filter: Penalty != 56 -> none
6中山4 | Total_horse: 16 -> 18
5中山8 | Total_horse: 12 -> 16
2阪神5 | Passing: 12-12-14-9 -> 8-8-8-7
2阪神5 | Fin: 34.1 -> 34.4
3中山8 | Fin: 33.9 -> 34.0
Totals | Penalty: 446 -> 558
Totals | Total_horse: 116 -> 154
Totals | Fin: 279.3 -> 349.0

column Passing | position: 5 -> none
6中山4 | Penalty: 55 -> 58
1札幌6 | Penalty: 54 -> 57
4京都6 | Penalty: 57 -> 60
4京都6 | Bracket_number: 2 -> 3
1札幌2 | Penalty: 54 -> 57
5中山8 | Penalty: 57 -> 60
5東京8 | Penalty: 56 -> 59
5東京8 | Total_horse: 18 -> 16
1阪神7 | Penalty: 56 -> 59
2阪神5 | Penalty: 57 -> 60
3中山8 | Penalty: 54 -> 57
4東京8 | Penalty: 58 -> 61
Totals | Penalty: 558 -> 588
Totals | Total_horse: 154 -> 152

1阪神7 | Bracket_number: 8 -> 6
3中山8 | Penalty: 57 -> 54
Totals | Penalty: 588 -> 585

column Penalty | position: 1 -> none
---
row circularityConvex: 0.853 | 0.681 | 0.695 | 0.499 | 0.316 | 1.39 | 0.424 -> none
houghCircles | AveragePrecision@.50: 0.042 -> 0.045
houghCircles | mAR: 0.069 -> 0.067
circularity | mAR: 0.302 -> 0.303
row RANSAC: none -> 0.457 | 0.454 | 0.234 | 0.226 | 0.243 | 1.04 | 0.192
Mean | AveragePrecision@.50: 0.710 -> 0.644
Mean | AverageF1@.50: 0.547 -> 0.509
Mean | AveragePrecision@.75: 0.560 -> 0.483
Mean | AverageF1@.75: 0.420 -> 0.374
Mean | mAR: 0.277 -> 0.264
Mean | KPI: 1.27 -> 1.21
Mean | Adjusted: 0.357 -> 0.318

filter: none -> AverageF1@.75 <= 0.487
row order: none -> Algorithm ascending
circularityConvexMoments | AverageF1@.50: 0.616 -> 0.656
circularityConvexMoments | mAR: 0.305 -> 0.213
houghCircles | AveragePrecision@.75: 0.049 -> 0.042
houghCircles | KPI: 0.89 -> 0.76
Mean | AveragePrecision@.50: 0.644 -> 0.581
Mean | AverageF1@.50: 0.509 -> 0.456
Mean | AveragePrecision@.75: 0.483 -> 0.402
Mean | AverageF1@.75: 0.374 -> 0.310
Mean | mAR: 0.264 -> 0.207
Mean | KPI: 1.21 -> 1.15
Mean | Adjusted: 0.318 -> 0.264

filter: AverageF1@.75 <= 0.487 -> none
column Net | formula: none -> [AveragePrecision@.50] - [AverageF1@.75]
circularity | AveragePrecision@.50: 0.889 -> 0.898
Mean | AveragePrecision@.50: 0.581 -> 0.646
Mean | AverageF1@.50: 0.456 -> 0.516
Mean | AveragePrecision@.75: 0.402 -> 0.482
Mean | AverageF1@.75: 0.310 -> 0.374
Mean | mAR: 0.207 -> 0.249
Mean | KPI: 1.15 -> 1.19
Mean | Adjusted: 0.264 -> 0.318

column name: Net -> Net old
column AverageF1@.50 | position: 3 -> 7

» **TASK PROMPT**: Copy each line of the listing that carries the word "circularityConvexMoments".

» **RESPONSE BOX**:
circularityConvexMoments | AverageF1@.50: 0.616 -> 0.656
circularityConvexMoments | mAR: 0.305 -> 0.213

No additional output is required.